Segment Start: Input

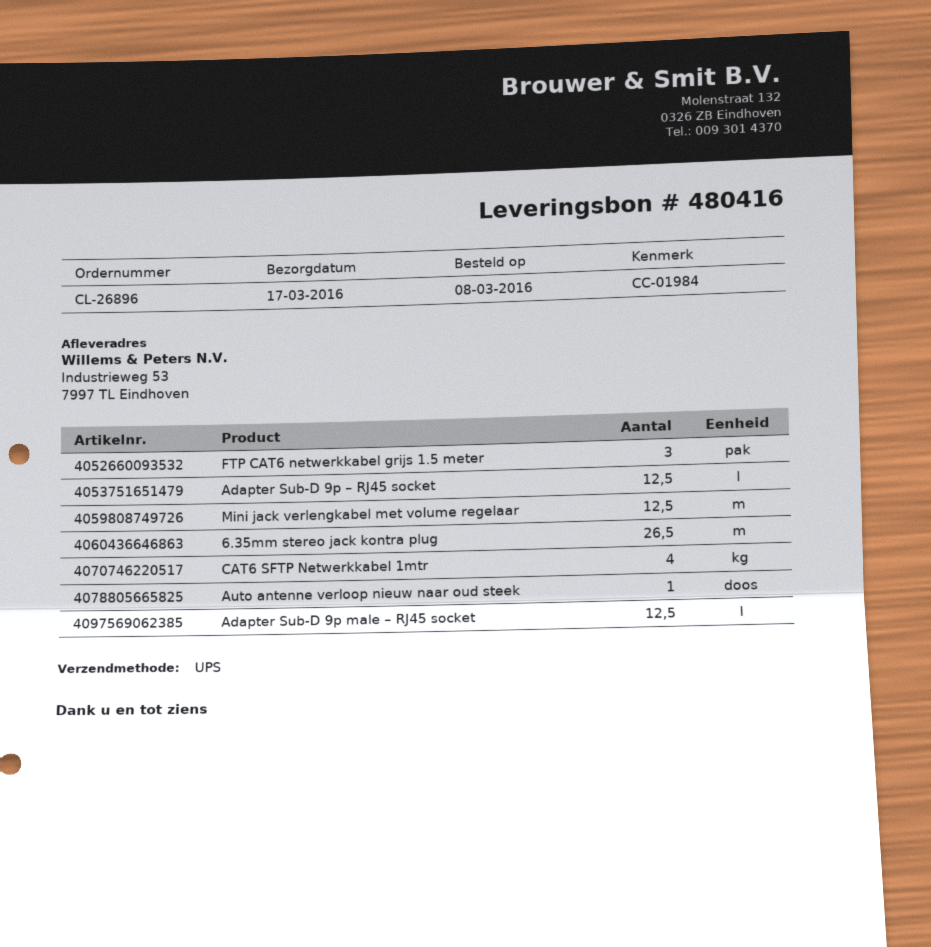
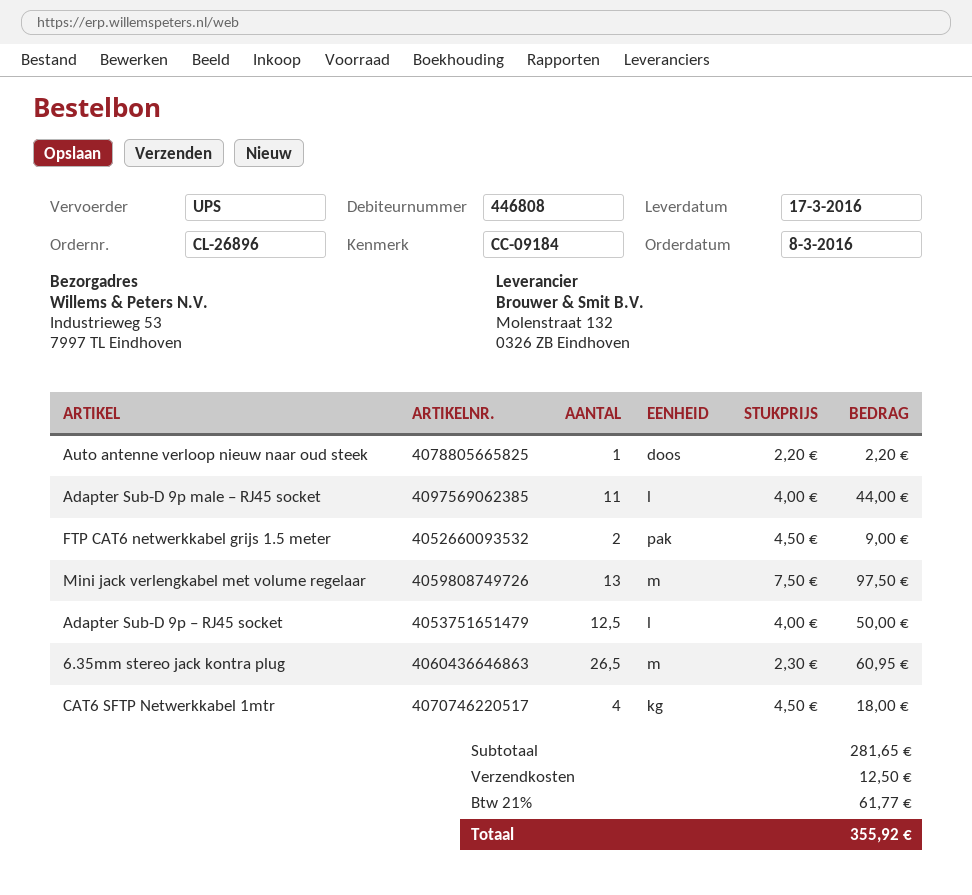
reference: CC-01984 -> CC-09184
FTP CAT6 netwerkkabel grijs 1.5 meter: 3 -> 2
Mini jack verlengkabel met volume regelaar: 12.5 -> 13
Adapter Sub-D 9p male – RJ45 socket: 12.5 -> 11

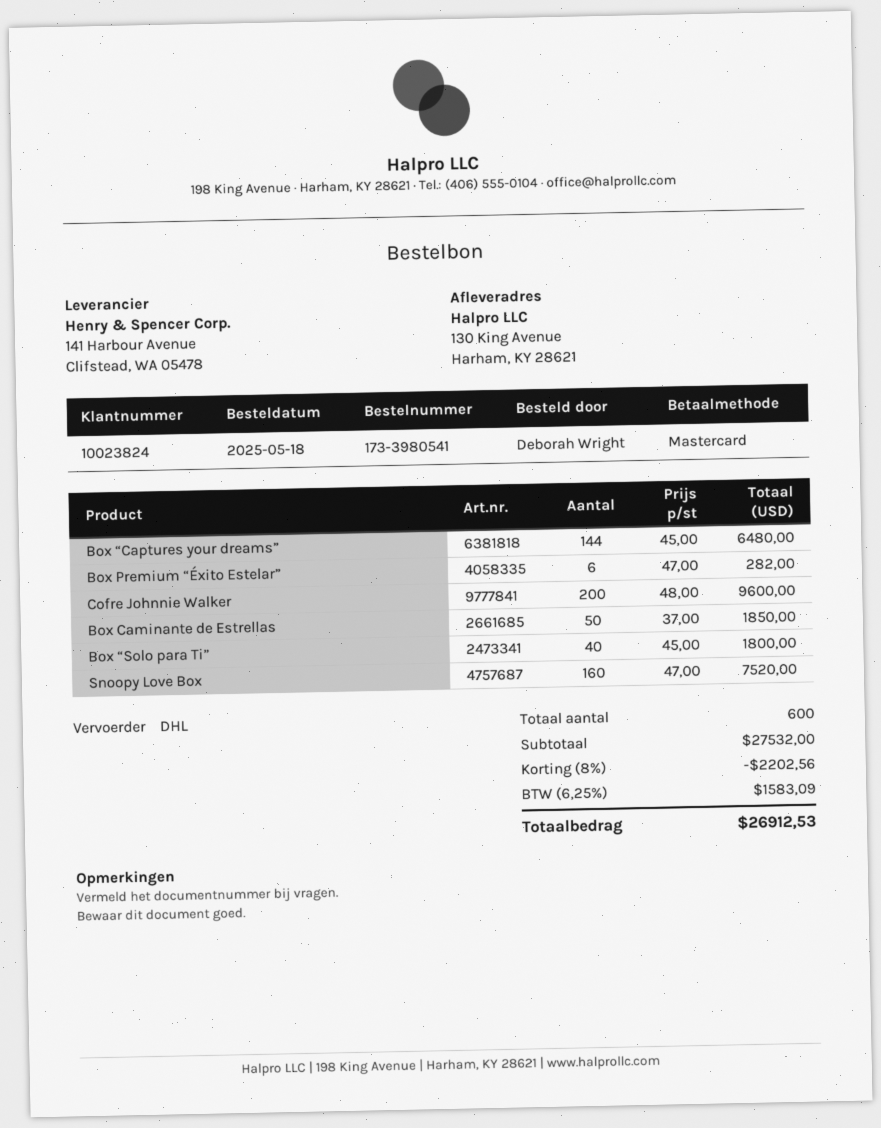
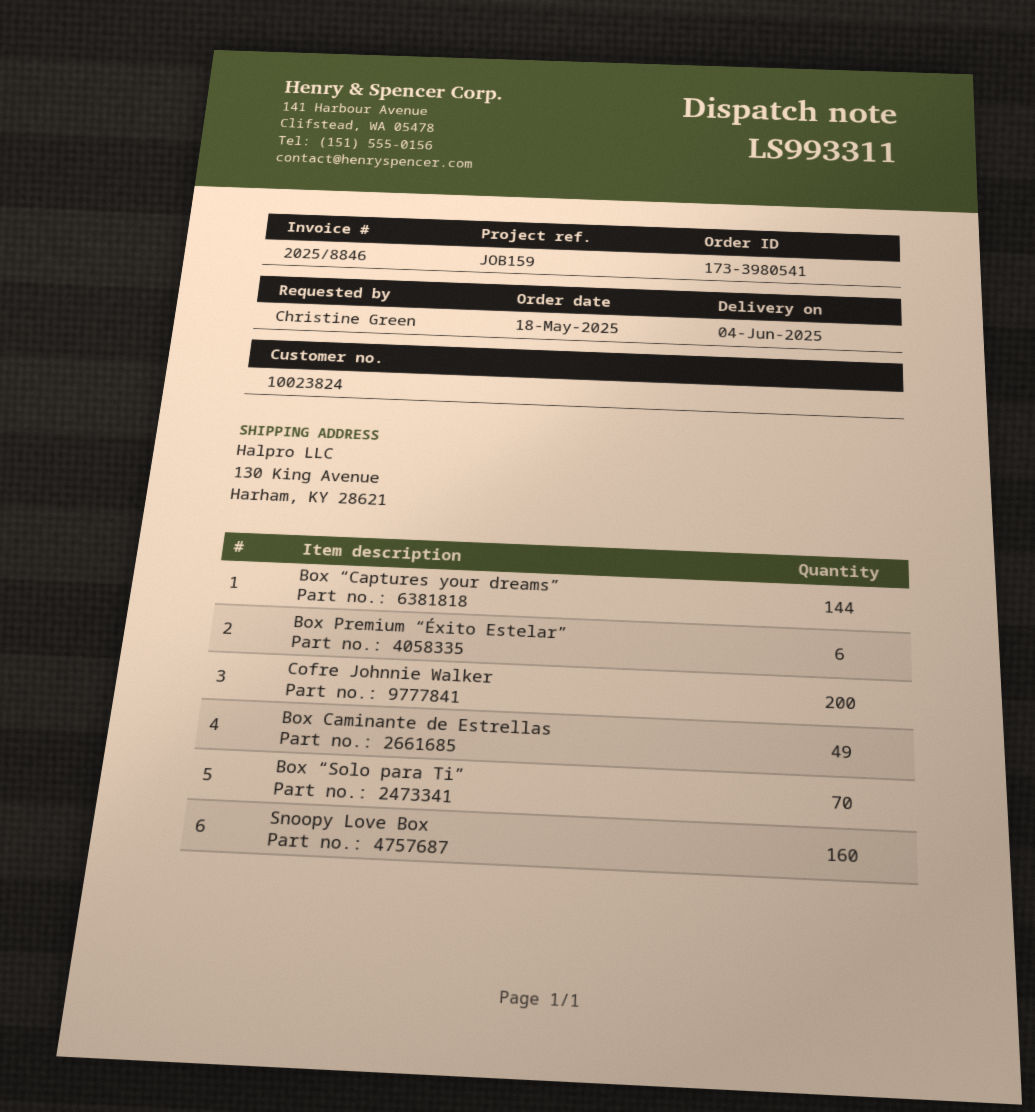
ordered by: Deborah Wright -> Christine Green
Box Caminante de Estrellas: 50 -> 49
Box “Solo para Ti”: 40 -> 70

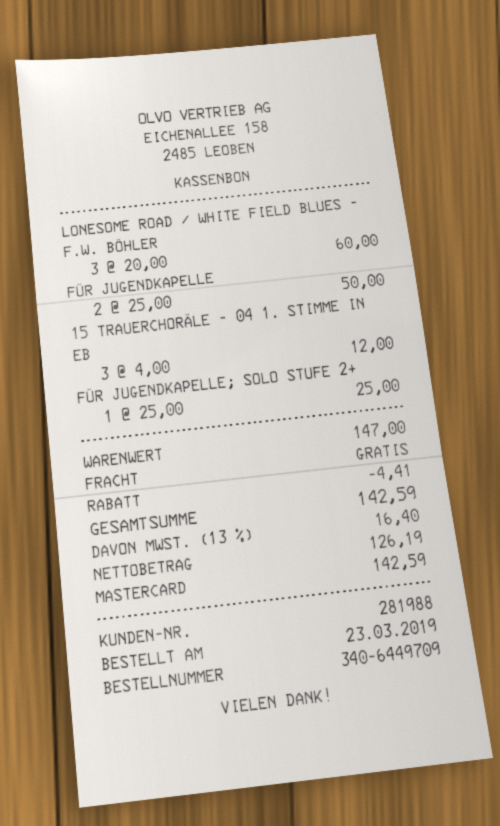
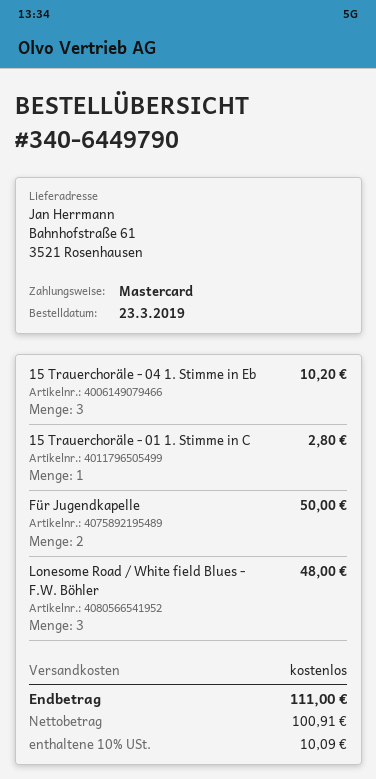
order number: 340-6449709 -> 340-6449790
LONESOME ROAD / WHITE FIELD BLUES - F.W. BÖHLER: 3 for 60.00 -> 3 for 48.00
15 TRAUERCHORÄLE - 04 1. STIMME IN EB: 3 for 12.00 -> 3 for 10.20
FÜR JUGENDKAPELLE; SOLO STUFE 2+: 1 for 25.00 -> none
15 Trauerchoräle - 01 1. Stimme in C: none -> 1 for 2.80
discount: 4.41 -> none
net: 126.19 -> 100.91
tax: 13% = 16.40 -> 10% = 10.09
total: 142.59 -> 111.00

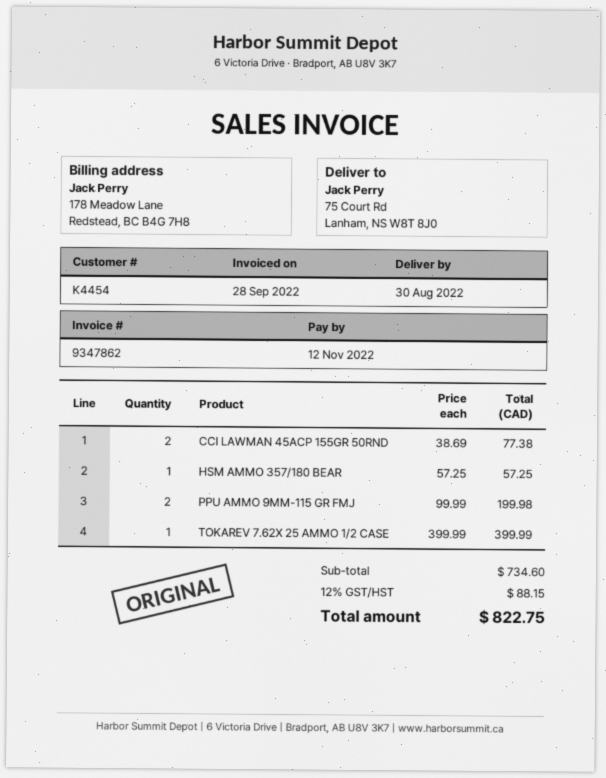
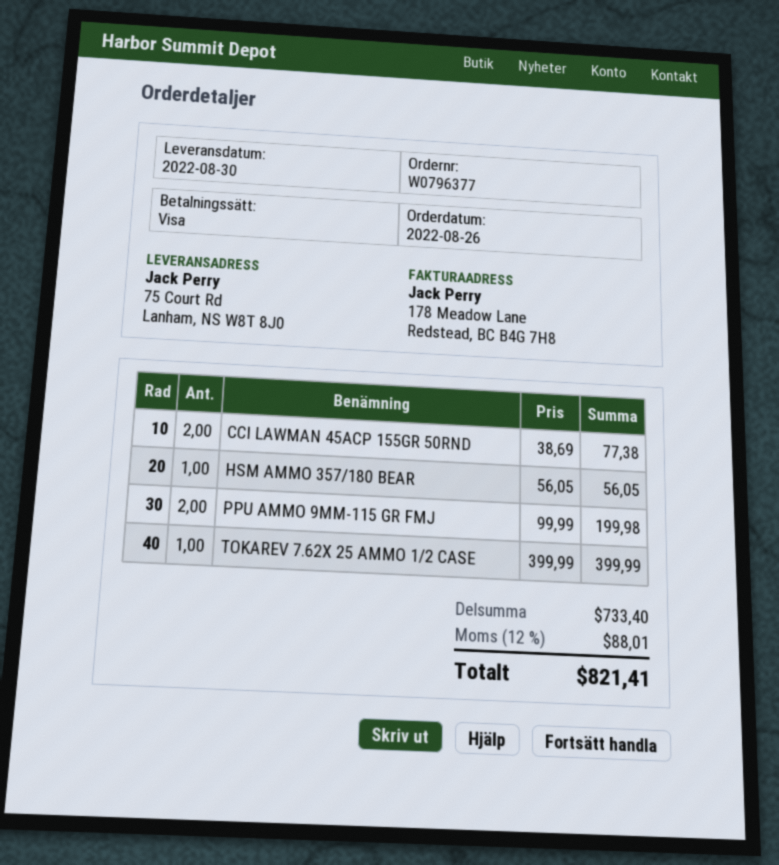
HSM AMMO 357/180 BEAR: 1 x 57.25 = 57.25 -> 1 x 56.05 = 56.05
subtotal: 734.60 -> 733.40
tax: 12% = 88.15 -> 12% = 88.01
total: 822.75 -> 821.41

Segment End: Input

## Activity
Make an exact copy of the lines above, starting at the line that contains "tax: 13% = 16.40 -> 10% = 10.09" and running through the final line of the entries. Omit the pictures.

## Result of the exercise
tax: 13% = 16.40 -> 10% = 10.09
total: 142.59 -> 111.00

HSM AMMO 357/180 BEAR: 1 x 57.25 = 57.25 -> 1 x 56.05 = 56.05
subtotal: 734.60 -> 733.40
tax: 12% = 88.15 -> 12% = 88.01
total: 822.75 -> 821.41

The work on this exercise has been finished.